PROBLEM →
While you copy the lines below, skip the pictures and keep the rest exact.

DATA UNDER STUDY →
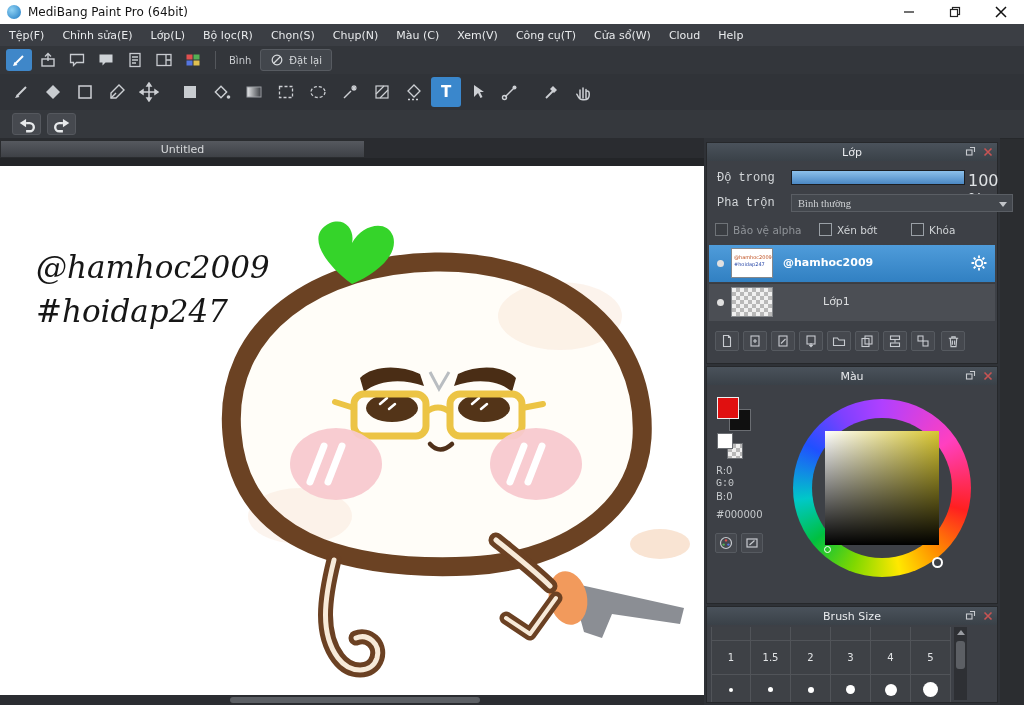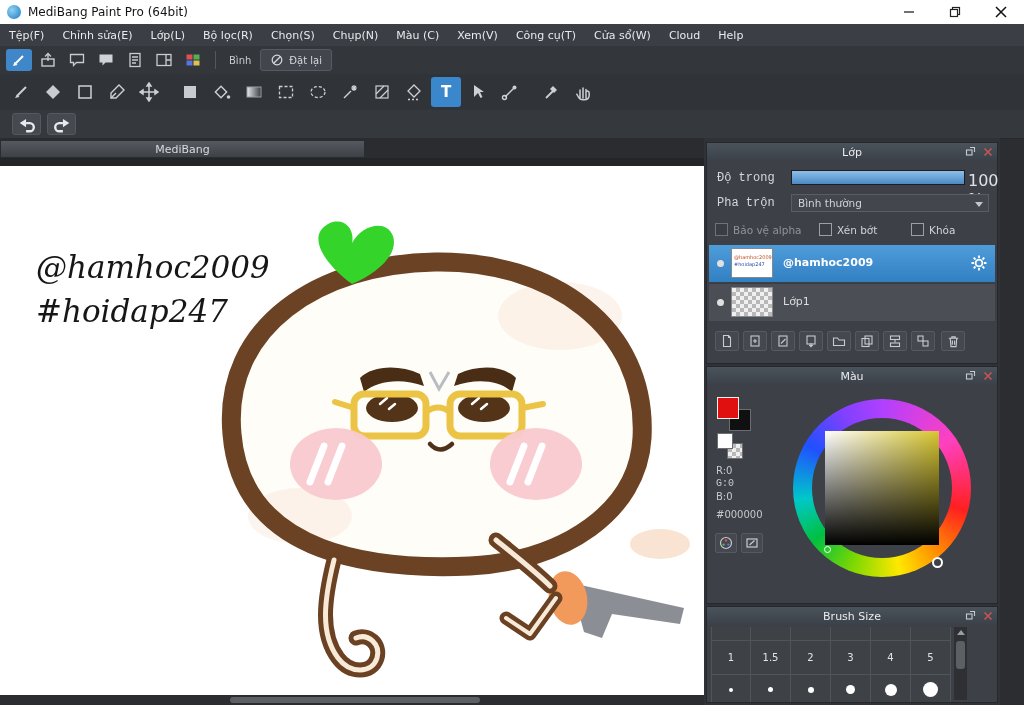--- a/index.html
+++ b/index.html
@@ -319,7 +319,7 @@
   <div class="canvas-region">
     <div class="tab-strip">
       <div class="canvas-tab">
-        <span>MediBang</span>
+        <span>Untitled</span>
       </div>
     </div>
 

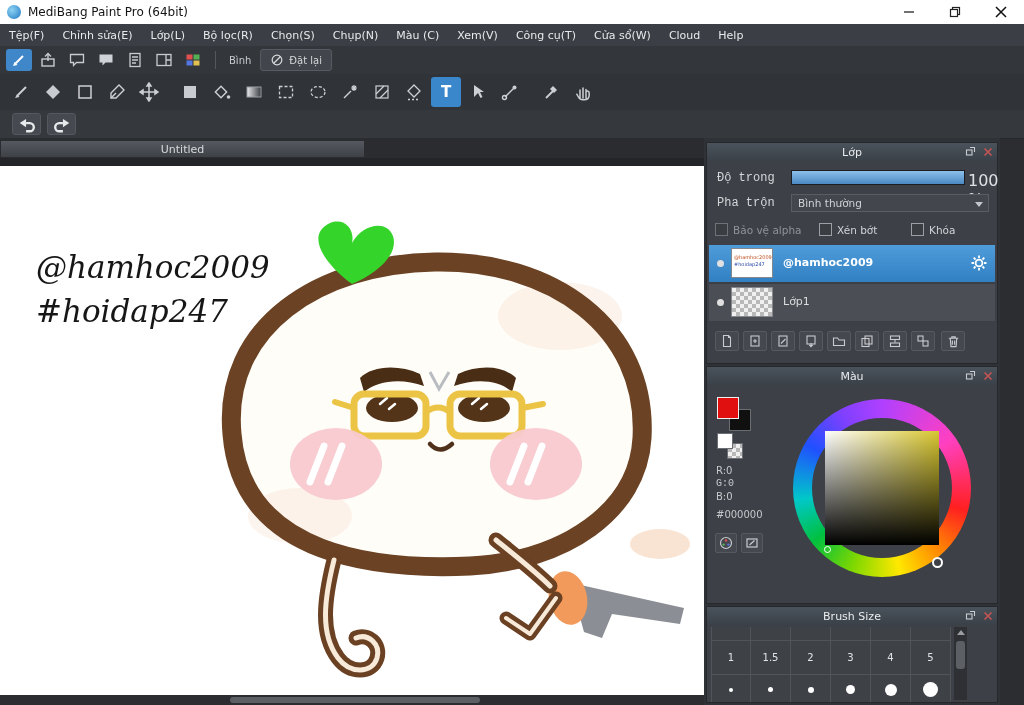--- a/index.html
+++ b/index.html
@@ -52,7 +52,7 @@
   .slider{position:absolute;left:84px;top:27px;width:172px;height:13px;background:#26282c;border:1px solid #1c1e21;}
   .slider-fill{width:100%;height:100%;background:linear-gradient(#8cc0ea,#4b88c4);}
   .slider-val{position:absolute;left:261px;top:28px;font-size:16px;color:#dfe2e5;}
-  .dropdown{position:absolute;left:84px;top:51px;width:198px;height:18px;background:#43474d;border:1px solid #5a5e64;box-sizing:border-box;display:flex;align-items:center;font-size:10.5px;color:#d0d3d6;padding-left:6px;}
+  .dropdown{position:absolute;left:84px;top:51px;width:222px;height:18px;background:#43474d;border:1px solid #5a5e64;box-sizing:border-box;display:flex;align-items:center;font-size:10.5px;color:#d0d3d6;padding-left:6px;font-family:Liberation Serif, serif;}
   .dd-chevron{position:absolute;right:5px;top:7px;width:0;height:0;border-left:4px solid transparent;border-right:4px solid transparent;border-top:5px solid #c2c5c9;}
   .cbrow{position:absolute;top:80px;left:0;width:100%;height:16px;}
   .cb{position:absolute;display:flex;align-items:center;gap:5px;font-size:10.5px;color:#d0d3d6;}

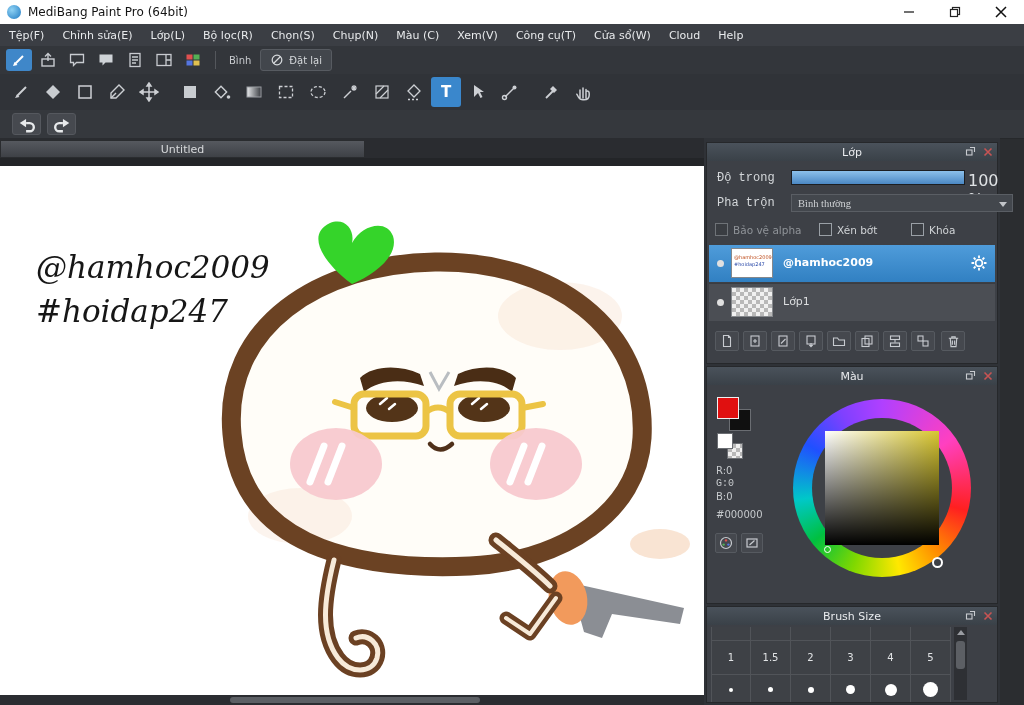--- a/index.html
+++ b/index.html
@@ -66,7 +66,7 @@
   .layer-thumb{position:absolute;left:22px;top:3px;width:42px;height:30px;border:1px solid #85888c;box-sizing:border-box;}
   .layer-name{position:absolute;left:74px;top:11px;font-size:11px;}
   .layer-row.selected .layer-name{color:#ffffff;font-weight:bold;}
-  .layer-row.normal .layer-name{color:#dcdee0;}
+  .layer-row.normal .layer-name{color:#dcdee0;margin-left:40px;}
   .gear{position:absolute;right:7px;top:9px;}
   .lbtn{position:absolute;top:188px;width:24px;height:20px;background:#45484e;border:1px solid #565a60;border-radius:2px;display:flex;align-items:center;justify-content:center;box-sizing:border-box;}
   .checker{background-image:conic-gradient(#b8b8b8 25%,#f0f0f0 0 50%,#b8b8b8 0 75%,#f0f0f0 0);background-size:8px 8px;}

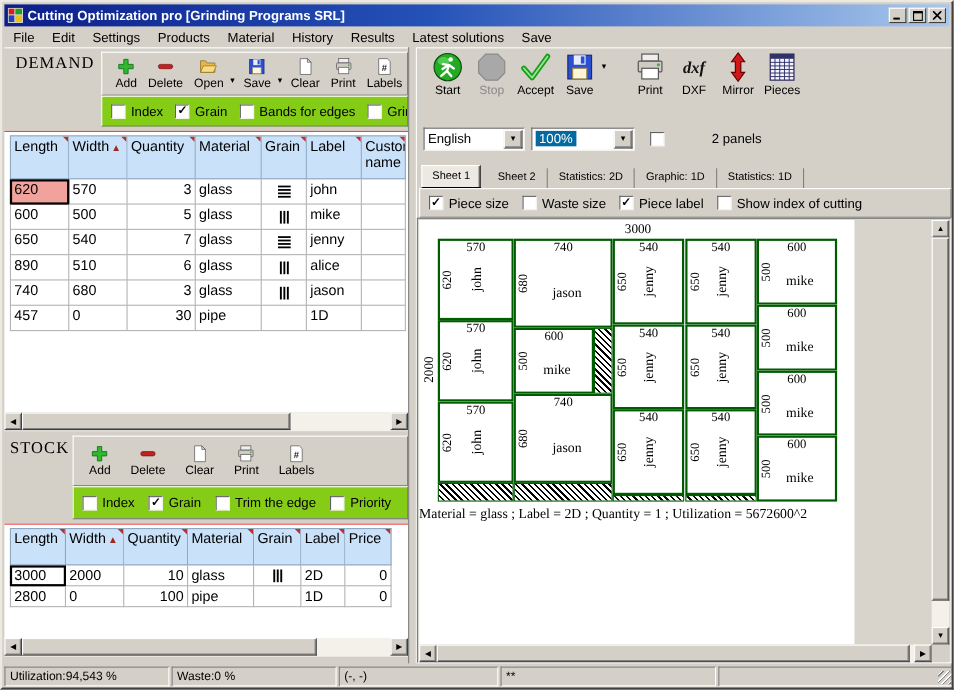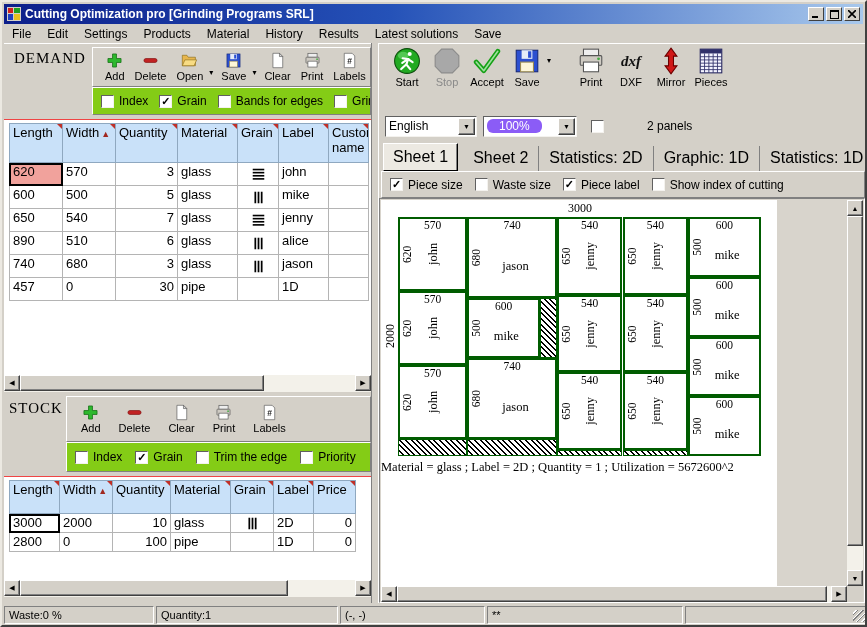--- a/index.html
+++ b/index.html
@@ -82,7 +82,7 @@
   .combo { height:21px; background:#fff; border:1px solid; border-color:#606060 #f4f2ee #f4f2ee #606060;
            display:flex; align-items:center; flex:none; }
   .combo .val { flex:1; padding:1px 3px; font-size:12px; white-space:nowrap; overflow:hidden; }
-  .combo .val .hl { background:#8b5cf6; color:#fff; padding:0 12px;border-radius:6px; }
+  .combo .val .hl { background:#0369a1; color:#fff; padding:0 3px; }
   .combo .cbtn { width:17px; height:17px; margin:1px; background:#d4d0c8; border:1px solid;
                  border-color:#fff #404040 #404040 #fff; box-shadow:inset -1px -1px 0 #808080;
                  font-size:7px; display:flex; align-items:center; justify-content:center; flex:none; }

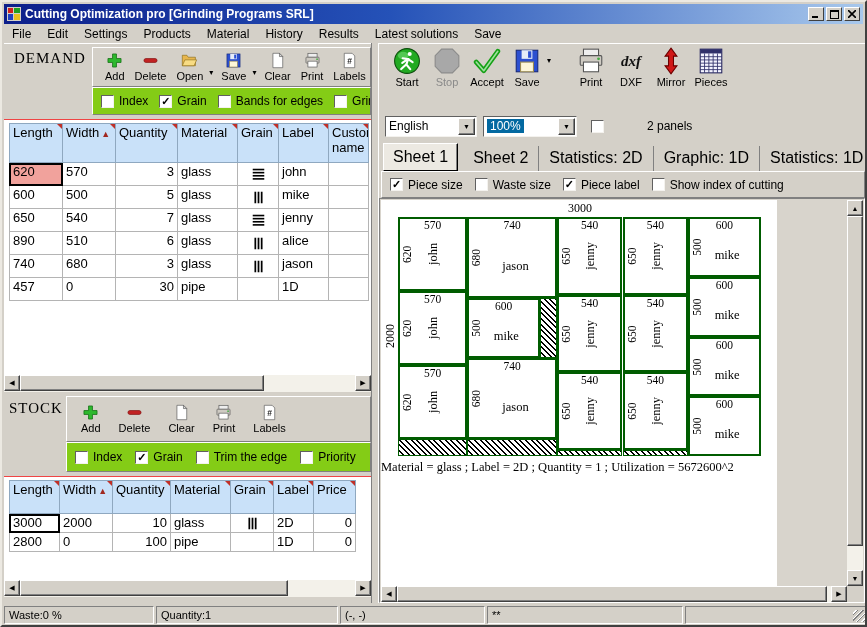--- a/index.html
+++ b/index.html
@@ -87,7 +87,7 @@
                  border-color:#fff #404040 #404040 #fff; box-shadow:inset -1px -1px 0 #808080;
                  font-size:7px; display:flex; align-items:center; justify-content:center; flex:none; }
   #tabs { position:absolute; left:2px; top:99px; width:484px; height:28px; display:flex; align-items:flex-end; }
-  .tab { font-size:16px; padding:3px 10px 4px 10px; border-right:1px solid #808080; white-space:nowrap; }
+  .tab { font-size:10px; padding:3px 10px 4px 10px; border-right:1px solid #808080; white-space:nowrap; }
   .tab.active { background:#ece9e2; border:1px solid; border-color:#fff #000 #000 #fff;
                 box-shadow:inset -1px 0 0 #808080; margin:0 5px 0 2px; padding:4px 9px; }
   #view-options { position:absolute; left:2px; top:127px; width:484px; height:27px;

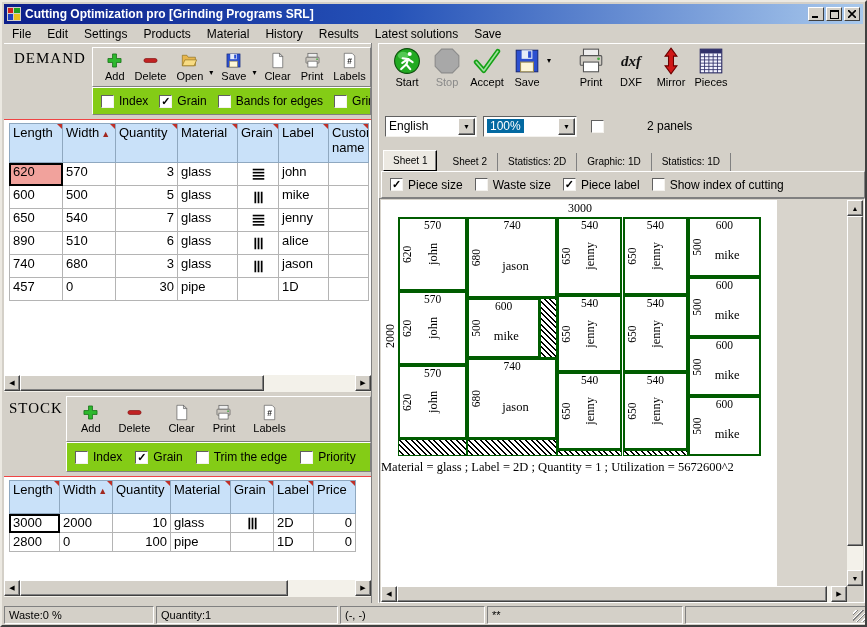--- a/index.html
+++ b/index.html
@@ -692,6 +692,7 @@
   </div>
 
   <div class="statusbar" id="statusbar">
+      <div class="sseg" style="width:150px">Utilization:94,543 %</div>
       <div class="sseg" style="width:150px">Waste:0 %</div>
       <div class="sseg" style="width:182px">Quantity:1</div>
       <div class="sseg" style="width:145px">(-, -)</div>

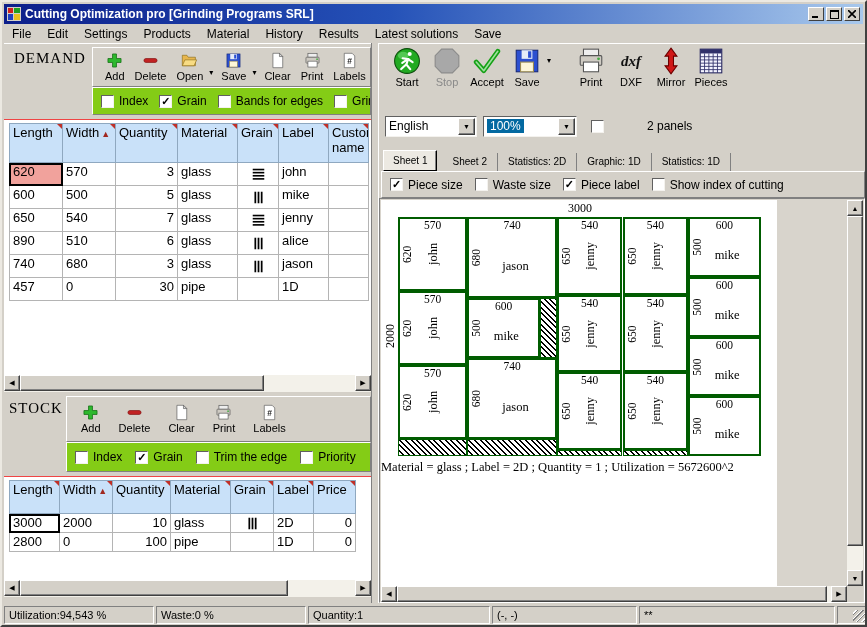--- a/index.html
+++ b/index.html
@@ -694,7 +694,6 @@
   <div class="statusbar" id="statusbar">
       <div class="sseg" style="width:150px">Utilization:94,543 %</div>
       <div class="sseg" style="width:150px">Waste:0 %</div>
-      <div class="sseg" style="width:182px">Quantity:1</div>
       <div class="sseg" style="width:145px">(-, -)</div>
       <div class="sseg" style="width:196px">**</div>
       <div class="sseg last">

OUTPUT BELOW →
--- a/index.html
+++ b/index.html
@@ -319,7 +319,7 @@
   <div class="canvas-region">
     <div class="tab-strip">
       <div class="canvas-tab">
-        <span>MediBang</span>
+        <span>Untitled</span>
       </div>
     </div>
 

--- a/index.html
+++ b/index.html
@@ -52,7 +52,7 @@
   .slider{position:absolute;left:84px;top:27px;width:172px;height:13px;background:#26282c;border:1px solid #1c1e21;}
   .slider-fill{width:100%;height:100%;background:linear-gradient(#8cc0ea,#4b88c4);}
   .slider-val{position:absolute;left:261px;top:28px;font-size:16px;color:#dfe2e5;}
-  .dropdown{position:absolute;left:84px;top:51px;width:198px;height:18px;background:#43474d;border:1px solid #5a5e64;box-sizing:border-box;display:flex;align-items:center;font-size:10.5px;color:#d0d3d6;padding-left:6px;}
+  .dropdown{position:absolute;left:84px;top:51px;width:222px;height:18px;background:#43474d;border:1px solid #5a5e64;box-sizing:border-box;display:flex;align-items:center;font-size:10.5px;color:#d0d3d6;padding-left:6px;font-family:Liberation Serif, serif;}
   .dd-chevron{position:absolute;right:5px;top:7px;width:0;height:0;border-left:4px solid transparent;border-right:4px solid transparent;border-top:5px solid #c2c5c9;}
   .cbrow{position:absolute;top:80px;left:0;width:100%;height:16px;}
   .cb{position:absolute;display:flex;align-items:center;gap:5px;font-size:10.5px;color:#d0d3d6;}

--- a/index.html
+++ b/index.html
@@ -66,7 +66,7 @@
   .layer-thumb{position:absolute;left:22px;top:3px;width:42px;height:30px;border:1px solid #85888c;box-sizing:border-box;}
   .layer-name{position:absolute;left:74px;top:11px;font-size:11px;}
   .layer-row.selected .layer-name{color:#ffffff;font-weight:bold;}
-  .layer-row.normal .layer-name{color:#dcdee0;}
+  .layer-row.normal .layer-name{color:#dcdee0;margin-left:40px;}
   .gear{position:absolute;right:7px;top:9px;}
   .lbtn{position:absolute;top:188px;width:24px;height:20px;background:#45484e;border:1px solid #565a60;border-radius:2px;display:flex;align-items:center;justify-content:center;box-sizing:border-box;}
   .checker{background-image:conic-gradient(#b8b8b8 25%,#f0f0f0 0 50%,#b8b8b8 0 75%,#f0f0f0 0);background-size:8px 8px;}

--- a/index.html
+++ b/index.html
@@ -82,7 +82,7 @@
   .combo { height:21px; background:#fff; border:1px solid; border-color:#606060 #f4f2ee #f4f2ee #606060;
            display:flex; align-items:center; flex:none; }
   .combo .val { flex:1; padding:1px 3px; font-size:12px; white-space:nowrap; overflow:hidden; }
-  .combo .val .hl { background:#8b5cf6; color:#fff; padding:0 12px;border-radius:6px; }
+  .combo .val .hl { background:#0369a1; color:#fff; padding:0 3px; }
   .combo .cbtn { width:17px; height:17px; margin:1px; background:#d4d0c8; border:1px solid;
                  border-color:#fff #404040 #404040 #fff; box-shadow:inset -1px -1px 0 #808080;
                  font-size:7px; display:flex; align-items:center; justify-content:center; flex:none; }

--- a/index.html
+++ b/index.html
@@ -87,7 +87,7 @@
                  border-color:#fff #404040 #404040 #fff; box-shadow:inset -1px -1px 0 #808080;
                  font-size:7px; display:flex; align-items:center; justify-content:center; flex:none; }
   #tabs { position:absolute; left:2px; top:99px; width:484px; height:28px; display:flex; align-items:flex-end; }
-  .tab { font-size:16px; padding:3px 10px 4px 10px; border-right:1px solid #808080; white-space:nowrap; }
+  .tab { font-size:10px; padding:3px 10px 4px 10px; border-right:1px solid #808080; white-space:nowrap; }
   .tab.active { background:#ece9e2; border:1px solid; border-color:#fff #000 #000 #fff;
                 box-shadow:inset -1px 0 0 #808080; margin:0 5px 0 2px; padding:4px 9px; }
   #view-options { position:absolute; left:2px; top:127px; width:484px; height:27px;

--- a/index.html
+++ b/index.html
@@ -692,6 +692,7 @@
   </div>
 
   <div class="statusbar" id="statusbar">
+      <div class="sseg" style="width:150px">Utilization:94,543 %</div>
       <div class="sseg" style="width:150px">Waste:0 %</div>
       <div class="sseg" style="width:182px">Quantity:1</div>
       <div class="sseg" style="width:145px">(-, -)</div>

--- a/index.html
+++ b/index.html
@@ -694,7 +694,6 @@
   <div class="statusbar" id="statusbar">
       <div class="sseg" style="width:150px">Utilization:94,543 %</div>
       <div class="sseg" style="width:150px">Waste:0 %</div>
-      <div class="sseg" style="width:182px">Quantity:1</div>
       <div class="sseg" style="width:145px">(-, -)</div>
       <div class="sseg" style="width:196px">**</div>
       <div class="sseg last">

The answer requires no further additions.